[Brief] Reproduce the records below exactly, but only between the lines holding "html: <div> <span>==请选择==</span>" and "text: 2567750.6 ->", inclusive.
START Data to process
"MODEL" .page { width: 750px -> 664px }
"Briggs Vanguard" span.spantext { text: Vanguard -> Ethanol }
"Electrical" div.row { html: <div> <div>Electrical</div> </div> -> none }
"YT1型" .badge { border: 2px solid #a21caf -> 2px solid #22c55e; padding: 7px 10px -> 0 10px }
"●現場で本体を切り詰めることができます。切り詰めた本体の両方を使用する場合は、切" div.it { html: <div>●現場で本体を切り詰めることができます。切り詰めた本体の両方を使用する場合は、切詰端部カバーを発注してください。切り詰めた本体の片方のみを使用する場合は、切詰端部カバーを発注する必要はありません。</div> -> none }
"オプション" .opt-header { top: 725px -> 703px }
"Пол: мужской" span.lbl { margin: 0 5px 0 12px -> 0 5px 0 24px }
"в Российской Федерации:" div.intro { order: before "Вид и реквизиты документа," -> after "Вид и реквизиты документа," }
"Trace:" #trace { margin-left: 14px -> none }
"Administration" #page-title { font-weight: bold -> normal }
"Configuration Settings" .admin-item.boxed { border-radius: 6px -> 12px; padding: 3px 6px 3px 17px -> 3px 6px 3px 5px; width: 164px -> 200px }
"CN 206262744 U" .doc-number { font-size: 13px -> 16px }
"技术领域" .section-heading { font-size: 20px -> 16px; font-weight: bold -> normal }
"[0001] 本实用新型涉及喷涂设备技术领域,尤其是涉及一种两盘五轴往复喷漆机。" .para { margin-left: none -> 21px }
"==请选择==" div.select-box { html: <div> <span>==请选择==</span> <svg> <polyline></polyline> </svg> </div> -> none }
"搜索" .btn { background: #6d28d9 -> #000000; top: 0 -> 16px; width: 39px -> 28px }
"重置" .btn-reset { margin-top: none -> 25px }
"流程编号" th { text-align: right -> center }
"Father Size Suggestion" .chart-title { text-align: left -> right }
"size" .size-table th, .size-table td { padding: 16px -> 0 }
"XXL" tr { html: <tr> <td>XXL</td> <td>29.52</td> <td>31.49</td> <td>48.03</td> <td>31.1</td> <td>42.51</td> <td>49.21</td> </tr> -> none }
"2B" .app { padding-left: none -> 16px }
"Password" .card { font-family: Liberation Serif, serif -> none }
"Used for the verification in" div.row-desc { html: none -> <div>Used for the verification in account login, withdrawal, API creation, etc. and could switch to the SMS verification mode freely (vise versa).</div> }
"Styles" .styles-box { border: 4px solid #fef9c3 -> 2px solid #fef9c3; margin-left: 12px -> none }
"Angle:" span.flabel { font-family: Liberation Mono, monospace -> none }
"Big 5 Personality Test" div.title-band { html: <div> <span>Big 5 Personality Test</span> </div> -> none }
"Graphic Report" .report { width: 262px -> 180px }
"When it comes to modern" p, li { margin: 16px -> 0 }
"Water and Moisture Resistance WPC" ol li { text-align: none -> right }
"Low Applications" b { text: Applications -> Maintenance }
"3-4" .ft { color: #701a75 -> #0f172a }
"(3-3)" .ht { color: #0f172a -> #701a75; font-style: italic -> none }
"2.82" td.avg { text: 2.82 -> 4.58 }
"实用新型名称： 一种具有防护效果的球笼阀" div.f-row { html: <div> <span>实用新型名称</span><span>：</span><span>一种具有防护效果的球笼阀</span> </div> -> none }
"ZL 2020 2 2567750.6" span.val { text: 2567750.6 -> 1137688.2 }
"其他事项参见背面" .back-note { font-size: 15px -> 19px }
END Data to process
[Response box]
"==请选择==" div.select-box { html: <div> <span>==请选择==</span> <svg> <polyline></polyline> </svg> </div> -> none }
"搜索" .btn { background: #6d28d9 -> #000000; top: 0 -> 16px; width: 39px -> 28px }
"重置" .btn-reset { margin-top: none -> 25px }
"流程编号" th { text-align: right -> center }
"Father Size Suggestion" .chart-title { text-align: left -> right }
"size" .size-table th, .size-table td { padding: 16px -> 0 }
"XXL" tr { html: <tr> <td>XXL</td> <td>29.52</td> <td>31.49</td> <td>48.03</td> <td>31.1</td> <td>42.51</td> <td>49.21</td> </tr> -> none }
"2B" .app { padding-left: none -> 16px }
"Password" .card { font-family: Liberation Serif, serif -> none }
"Used for the verification in" div.row-desc { html: none -> <div>Used for the verification in account login, withdrawal, API creation, etc. and could switch to the SMS verification mode freely (vise versa).</div> }
"Styles" .styles-box { border: 4px solid #fef9c3 -> 2px solid #fef9c3; margin-left: 12px -> none }
"Angle:" span.flabel { font-family: Liberation Mono, monospace -> none }
"Big 5 Personality Test" div.title-band { html: <div> <span>Big 5 Personality Test</span> </div> -> none }
"Graphic Report" .report { width: 262px -> 180px }
"When it comes to modern" p, li { margin: 16px -> 0 }
"Water and Moisture Resistance WPC" ol li { text-align: none -> right }
"Low Applications" b { text: Applications -> Maintenance }
"3-4" .ft { color: #701a75 -> #0f172a }
"(3-3)" .ht { color: #0f172a -> #701a75; font-style: italic -> none }
"2.82" td.avg { text: 2.82 -> 4.58 }
"实用新型名称： 一种具有防护效果的球笼阀" div.f-row { html: <div> <span>实用新型名称</span><span>：</span><span>一种具有防护效果的球笼阀</span> </div> -> none }
"ZL 2020 2 2567750.6" span.val { text: 2567750.6 -> 1137688.2 }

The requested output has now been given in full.